[Detected change data]
########

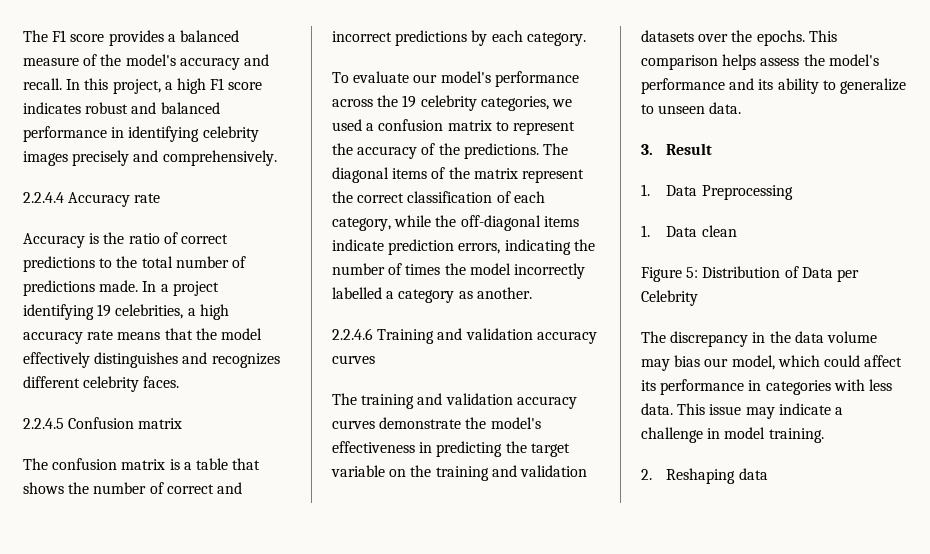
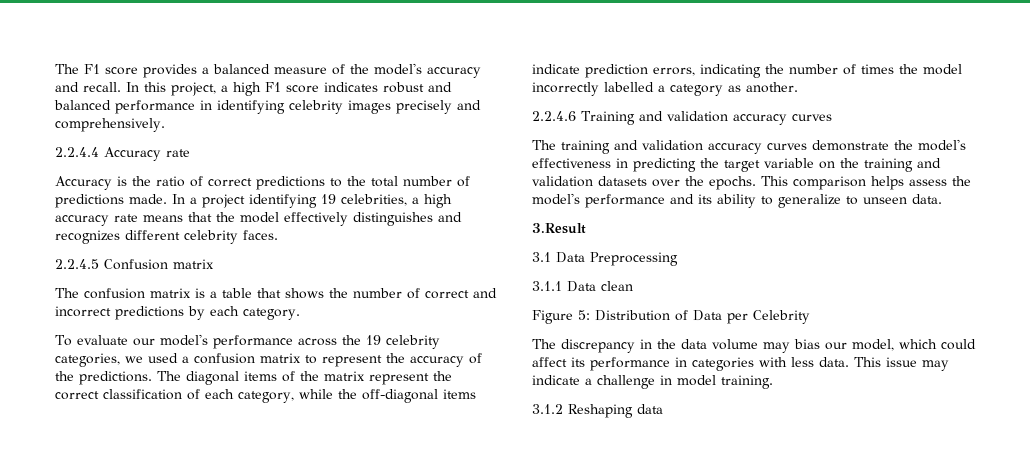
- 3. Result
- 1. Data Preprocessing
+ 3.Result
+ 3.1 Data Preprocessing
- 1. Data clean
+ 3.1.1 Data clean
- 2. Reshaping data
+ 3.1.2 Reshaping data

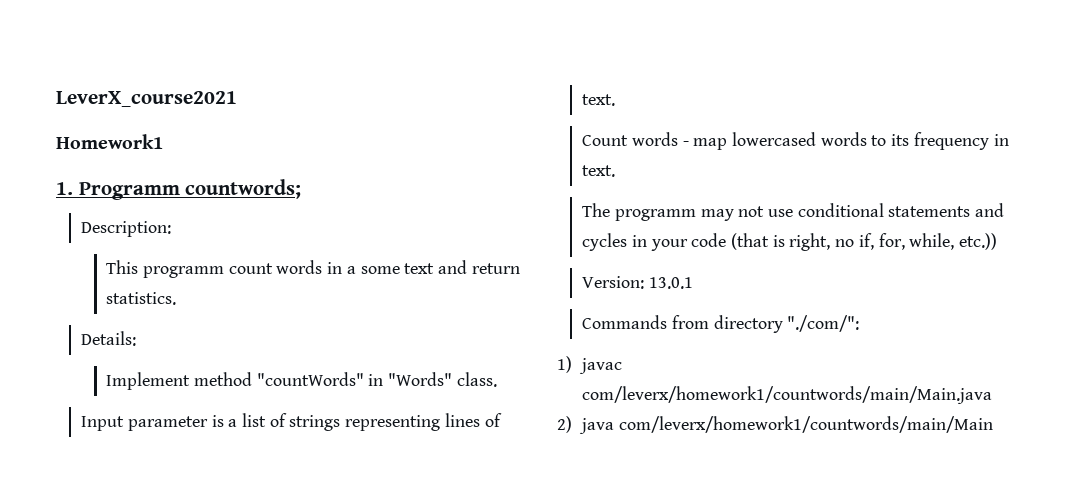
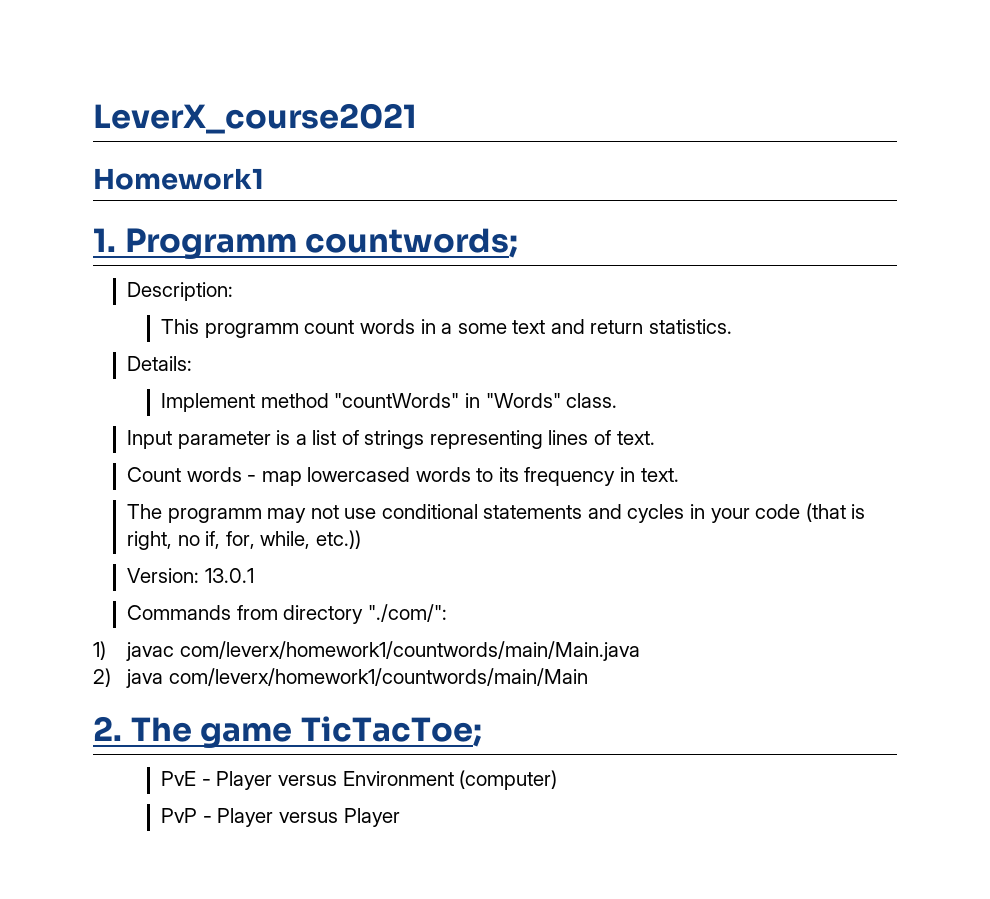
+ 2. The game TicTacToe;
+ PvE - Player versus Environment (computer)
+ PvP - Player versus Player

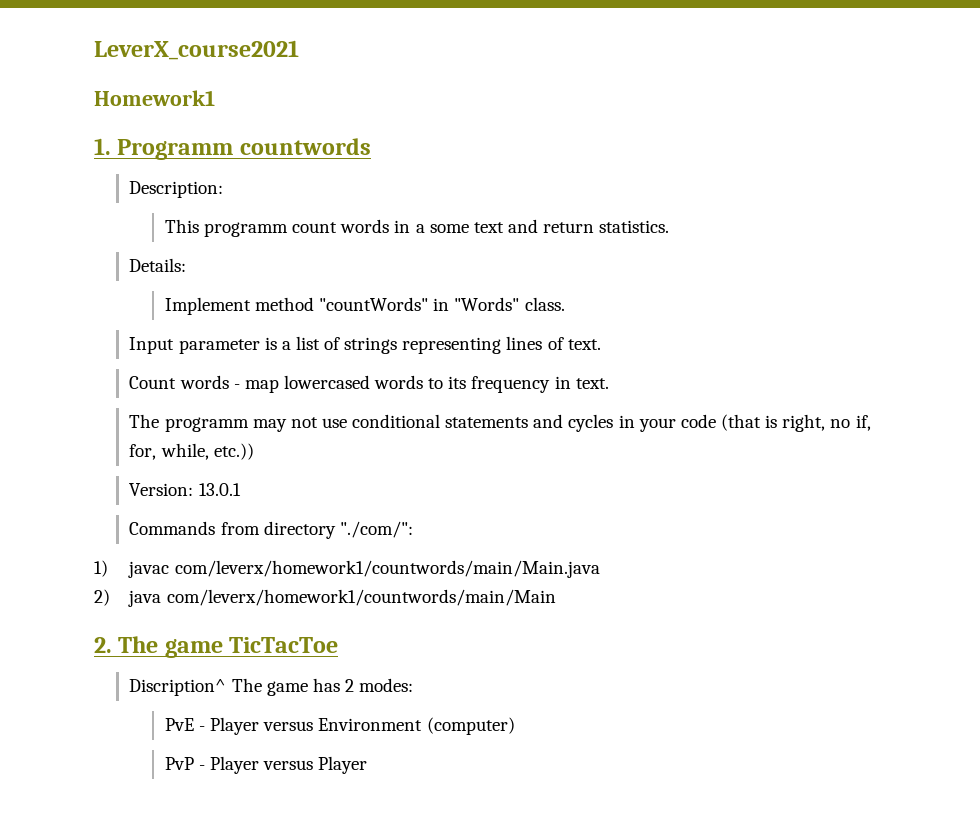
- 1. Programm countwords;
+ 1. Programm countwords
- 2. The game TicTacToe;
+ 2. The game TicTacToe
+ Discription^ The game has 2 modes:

########

- **Task details**: Output exactly the lines from the one containing "3.1 Data Preprocessing" through the last line of the records above, both included, leaving out any pictures.

- **Finished task**:
+ 3.1 Data Preprocessing
- 1. Data clean
+ 3.1.1 Data clean
- 2. Reshaping data
+ 3.1.2 Reshaping data

+ 2. The game TicTacToe;
+ PvE - Player versus Environment (computer)
+ PvP - Player versus Player

- 1. Programm countwords;
+ 1. Programm countwords
- 2. The game TicTacToe;
+ 2. The game TicTacToe
+ Discription^ The game has 2 modes:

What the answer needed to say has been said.